One problem we come across far too often with having students run our shows (school events and/or outside events) is not so much the students themselves, but their parents. Right?
Parents don’t understand the level of commitment, such as the need to be there for both the rehearsal and the performance. Once you are involved in a rehearsal, you are then the only person who knows how to do your job and when to do your job. So, you can’t not turn up for the performance, because curtains won’t get flown, lights won’t get turned on and so on. Conversely, if you haven’t been at the rehearsal you won’t know what to do during the performance.
I can’t count the number of times during the tech week for a school play that parents have informed me that their student must be home by 8:00pm or 9:00pm, when the rehearsals are usually expected to go until 10:00pm. Rehearsals are not only expected to go until 10:00pm (in every high school theatre I’ve ever been involved with), but parents are informed about this ahead of time in the information packet that they are given when their child is cast or put on the crew. Nonetheless, the reasons that parents want their children home are because of homework, a test the next day, or just a general curfew.
Unfortunately, parents don’t have the big picture. What parents don’t realize is that inevitably during tech week there is some big exam scheduled. This is a very common ‘Murphy’s Law” phenomenon – it happened when I was in high school and it happens every time I work on a high school production now. Some parents simply worry about how tired their child will get, staying up until past 10:00 at night for a week and having to get up to be at school the next morning. But, what parents also don’t see is that there are 40 to 80 other students in the same boat – they think it is just their child who is affected. What they also don’t see is the educational and real life experience their children are having. I don’t know of any good high school theatre that doesn’t run their productions without professional expectations. Parents also don’t realize that once the curtain goes up on opening night that it is primarily teenagers who run the show in its entirety. Parents also don’t look at the big picture and see that tech week happens just once or twice a year (sometimes three) – they are fretting about one or two weeks out of 52.
There are some ways around this – and you have to approach it on a case-by-case basis with each parent. During one high school show that I worked on I had one mother who wanted her Stage Manager daughter to leave by 9:00pm every night. Never mind that this student was in charge of running the entire show(!) and that rehearsals went on until 10:00pm. This mother came in one day early on in tech week and was helping serve dinner during the break. So I brought her into the theatre and put her on headset. She listened for about 45 minutes entranced. She had had no idea the level of ‘grown up’ responsibility that her daughter had, nor her level of competence and confidence. I never heard a peep out of that parent for the rest of the run of the show. Another set of parents in another high school theatre were concerned about the hours that their son would have to commit to in order to run the followspot for a show. So we invited them into the theatre and gave them the ‘grand tour’ and their son demonstrated to them, and his younger brother, how he was up in the catwalks running the followspot. That young boy has now graduated from college with a degree in theatre production and has gone on to get his masters and is now gainfully employed in the industry. Also his younger brother participated in every school production thereafter.

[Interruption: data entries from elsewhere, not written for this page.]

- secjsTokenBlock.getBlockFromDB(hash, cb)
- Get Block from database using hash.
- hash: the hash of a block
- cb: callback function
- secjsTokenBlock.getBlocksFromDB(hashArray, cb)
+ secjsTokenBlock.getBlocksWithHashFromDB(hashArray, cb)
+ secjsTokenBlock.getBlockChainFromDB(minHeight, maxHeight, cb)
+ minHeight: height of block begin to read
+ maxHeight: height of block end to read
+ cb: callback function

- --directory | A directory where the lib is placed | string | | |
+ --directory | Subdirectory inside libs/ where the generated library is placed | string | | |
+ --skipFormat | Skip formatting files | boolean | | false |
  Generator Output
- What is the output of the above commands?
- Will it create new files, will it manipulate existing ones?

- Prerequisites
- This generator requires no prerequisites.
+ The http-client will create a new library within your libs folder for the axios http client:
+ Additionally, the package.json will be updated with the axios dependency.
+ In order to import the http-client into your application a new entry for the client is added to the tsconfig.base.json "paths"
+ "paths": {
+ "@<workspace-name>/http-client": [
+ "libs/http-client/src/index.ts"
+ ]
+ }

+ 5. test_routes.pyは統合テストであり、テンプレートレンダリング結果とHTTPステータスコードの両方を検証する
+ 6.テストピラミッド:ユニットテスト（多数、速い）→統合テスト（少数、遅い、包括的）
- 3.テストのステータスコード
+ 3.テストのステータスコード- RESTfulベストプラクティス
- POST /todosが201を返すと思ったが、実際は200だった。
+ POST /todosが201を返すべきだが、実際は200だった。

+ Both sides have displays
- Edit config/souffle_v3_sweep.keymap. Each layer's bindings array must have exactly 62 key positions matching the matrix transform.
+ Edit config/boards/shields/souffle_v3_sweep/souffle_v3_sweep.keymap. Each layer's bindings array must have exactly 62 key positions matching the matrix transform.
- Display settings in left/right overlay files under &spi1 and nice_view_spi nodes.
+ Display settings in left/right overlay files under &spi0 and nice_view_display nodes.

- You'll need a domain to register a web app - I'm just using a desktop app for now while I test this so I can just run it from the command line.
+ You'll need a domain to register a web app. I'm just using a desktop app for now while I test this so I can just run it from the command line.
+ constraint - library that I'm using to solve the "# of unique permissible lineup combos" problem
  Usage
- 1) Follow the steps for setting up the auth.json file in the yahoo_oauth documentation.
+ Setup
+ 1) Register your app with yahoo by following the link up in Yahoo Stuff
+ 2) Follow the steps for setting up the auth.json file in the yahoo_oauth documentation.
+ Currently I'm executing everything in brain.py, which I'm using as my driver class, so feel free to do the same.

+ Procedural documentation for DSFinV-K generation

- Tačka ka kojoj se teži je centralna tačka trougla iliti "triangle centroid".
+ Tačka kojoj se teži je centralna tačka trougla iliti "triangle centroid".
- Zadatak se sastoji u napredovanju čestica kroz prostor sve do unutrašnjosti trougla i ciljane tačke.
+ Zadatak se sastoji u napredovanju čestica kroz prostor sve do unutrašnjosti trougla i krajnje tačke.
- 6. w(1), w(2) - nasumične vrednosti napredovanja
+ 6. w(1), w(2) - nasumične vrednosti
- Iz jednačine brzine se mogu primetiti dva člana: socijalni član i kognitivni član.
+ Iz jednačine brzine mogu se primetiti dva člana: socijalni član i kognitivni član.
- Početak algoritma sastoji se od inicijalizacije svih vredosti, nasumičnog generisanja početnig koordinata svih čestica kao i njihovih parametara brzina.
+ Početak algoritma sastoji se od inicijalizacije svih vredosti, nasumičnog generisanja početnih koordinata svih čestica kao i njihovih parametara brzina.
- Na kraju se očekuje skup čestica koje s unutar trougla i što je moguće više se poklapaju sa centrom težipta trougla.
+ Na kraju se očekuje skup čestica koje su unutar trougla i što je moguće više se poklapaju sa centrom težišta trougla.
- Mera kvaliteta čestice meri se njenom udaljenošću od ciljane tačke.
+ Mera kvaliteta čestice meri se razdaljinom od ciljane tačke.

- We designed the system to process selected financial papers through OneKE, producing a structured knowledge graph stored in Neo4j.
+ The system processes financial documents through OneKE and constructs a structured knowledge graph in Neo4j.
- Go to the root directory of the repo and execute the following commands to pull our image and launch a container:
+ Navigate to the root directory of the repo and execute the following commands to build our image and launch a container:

Another way to gain student and parent commitment – at least for crewing school and outside events - is if your district can pay your students. This not only makes the students even more committed to their calls, but perhaps more importantly validates their time spent not doing homework, or getting less sleep, to their parents. However some school districts don’t want to deal with hiring people under 18, because of the added expenses and paperwork and additional insurance required to hire minors, so this may be a moot point in your school district. (However, you can – and I have – hire a student the day they turn 18…just sayin’.)